It’s funny.  I’ve loved to write for as long as I can remember.  I could write and write for hours once I overcame the challenge of coming up with some witty, clever way to start my piece.  Today, that’s a struggle because there’s so many ways I could explain how and why I’m taking on a new challenge for the next month.  So, I’ll start where all great authors have their most brilliant ideas…in the bathtub.

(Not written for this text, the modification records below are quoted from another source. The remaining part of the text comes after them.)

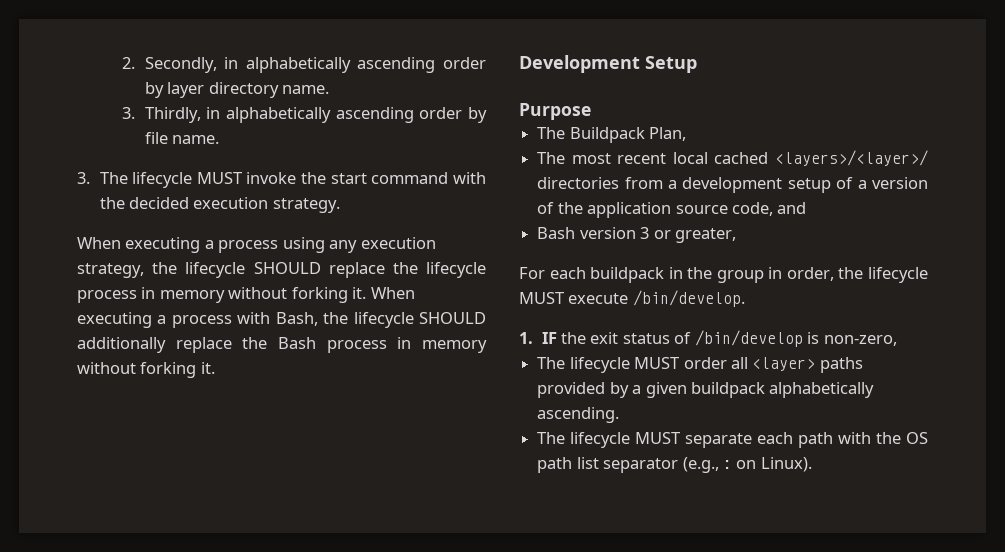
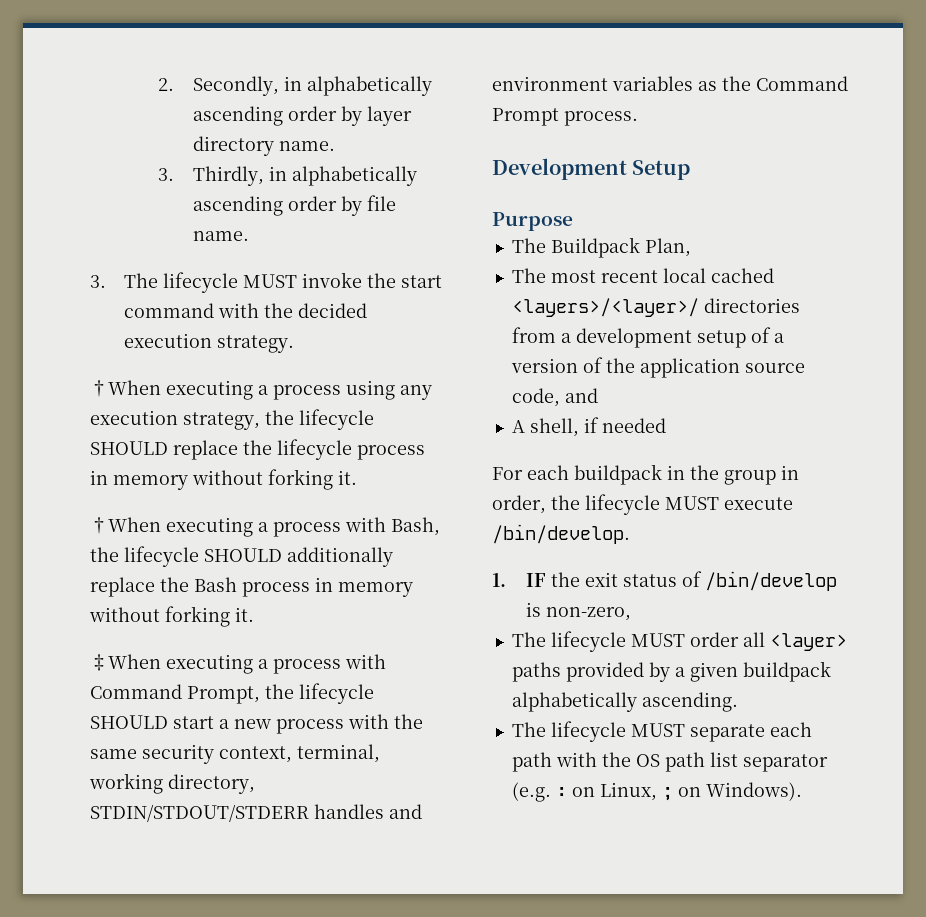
- When executing a process using any execution strategy, the lifecycle SHOULD replace the lifecycle process in memory without forking it. When executing a process with Bash, the lifecycle SHOULD additionally replace the Bash process in memory without forking it.
+ †When executing a process using any execution strategy, the lifecycle SHOULD replace the lifecycle process in memory without forking it.
+ †When executing a process with Bash, the lifecycle SHOULD additionally replace the Bash process in memory without forking it.
+ ‡When executing a process with Command Prompt, the lifecycle SHOULD start a new process with the same security context, terminal, working directory, STDIN/STDOUT/STDERR handles and environment variables as the Command Prompt process.
- Bash version 3 or greater,
+ A shell, if needed
- The lifecycle MUST separate each path with the OS path list separator (e.g., : on Linux).
+ The lifecycle MUST separate each path with the OS path list separator (e.g. : on Linux, ; on Windows).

Dim the lights.  Light some candles.  Grab a glass of White Zin.  Turn on Matt Nathanson’s “Some Mad Hope” album.  Sink beneath the foam of a scorching hot bubble bath.  Bawl my eyes out.  Ever since the end of my first serious year and a half long relationship this has been some sort of sick ritual for me when something in my personal life goes awry.  Perhaps Matt’s lyrics made me feel like someone else understood me in those sort of dark, twisty moments.  Maybe I thought the hot water could wash away how crappy I was feeling.  Possibly if I took a few minutes to just have a good cry, I’d run out of tears.  I’ve never been one to handle heartbreak well and something about running through that ritual always makes me feel a little better.  One night after toweling off and wrapping myself up in my PJs, I hopped on Twitter and saw a friend retweet something from @thesinglewoman.  I can’t remember what the exact quote was, but it was what I needed to hear at that moment so I started to follow the account.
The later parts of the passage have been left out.